Those Cursed Tuscans
- Author: Curzio Malaparte
- Original title: Maledetti toscani
- Translator: Rex Benedict
- Language: Italian
- Subject: Tuscany
- Publisher: Vallecchi [it]
- Publication date: 1956
- Publication place: Italy
- Published in English: 7 September 1964
- Pages: 261

= Those Cursed Tuscans =

1956 book by Curzio Malaparte

Those Cursed Tuscans (Maledetti toscani) is a 1956 book by the Italian writer Curzio Malaparte.

==Summary==
The book is a long essay on the Italian region of Tuscany, its culture and its capital Florence.

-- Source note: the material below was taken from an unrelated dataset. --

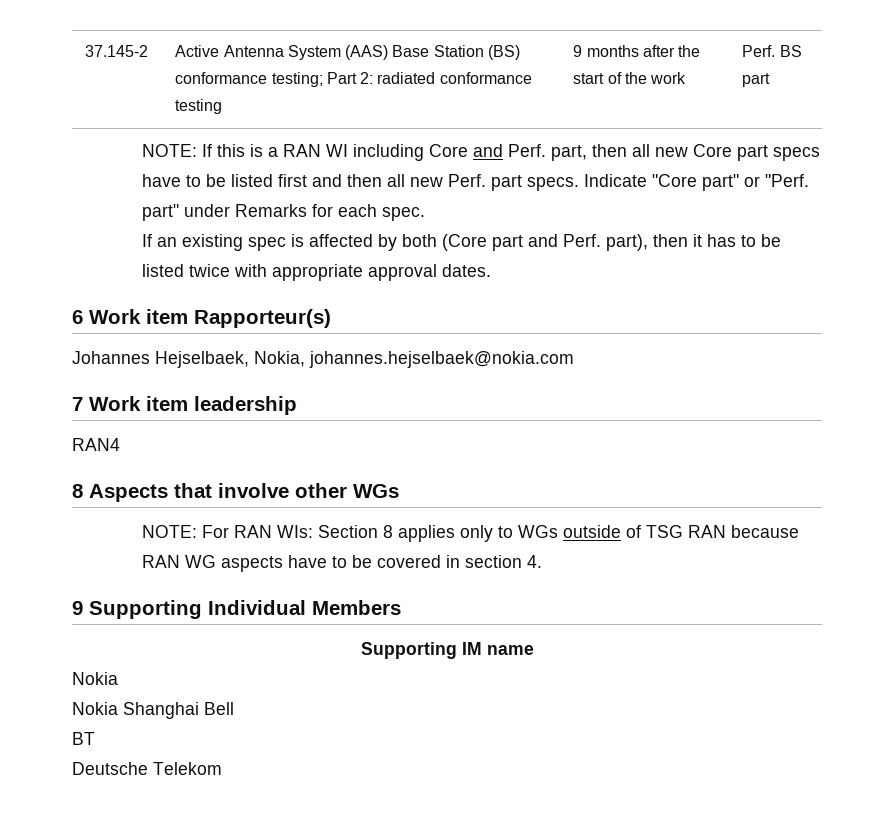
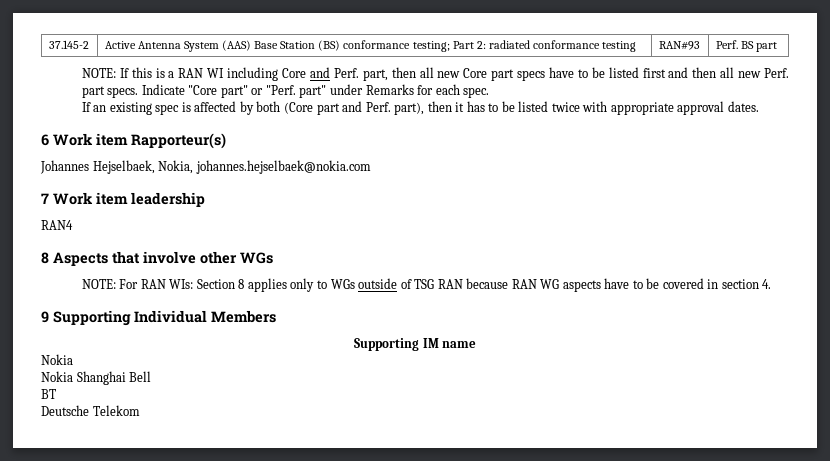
- 37.145-2 | Active Antenna System (AAS) Base Station (BS) conformance testing; Part 2: radiated conformance testing | 9 months after the start of the work | Perf. BS part
+ 37.145-2 | Active Antenna System (AAS) Base Station (BS) conformance testing; Part 2: radiated conformance testing | RAN#93 | Perf. BS part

Curzio Malaparte seeks to define what distinguishes the region and what, in his view, makes other Italians fear the Tuscans. Malaparte argues that Tuscans value intelligence, are direct and realistic. Unlike other Italians, they have a way of speaking and writing that is not musical and ornated with phrases. Because of these and other characteristics, he argues that Tuscans have resisted succumbing to church authorities and political oppressors.

==Reception==
The New York Times wrote that the book "contains all the assets and defects of Malaparte's artistic gift", calling it "amusing, paradoxical and challenging", "often pretentious and bombastic", and saved by "the humor and the acute intelligence of the author". Kirkus Reviews called the book a "capriciously acid portrait" and praised the translation by Rex Benedict, who rendered its "mischievous prose" into English. Time described Those Cursed Tuscans as Malaparte's apologia for his own lifestyle and an exposition of his personal philosophy, which appears in strong contrast to fascist "mass hysteria".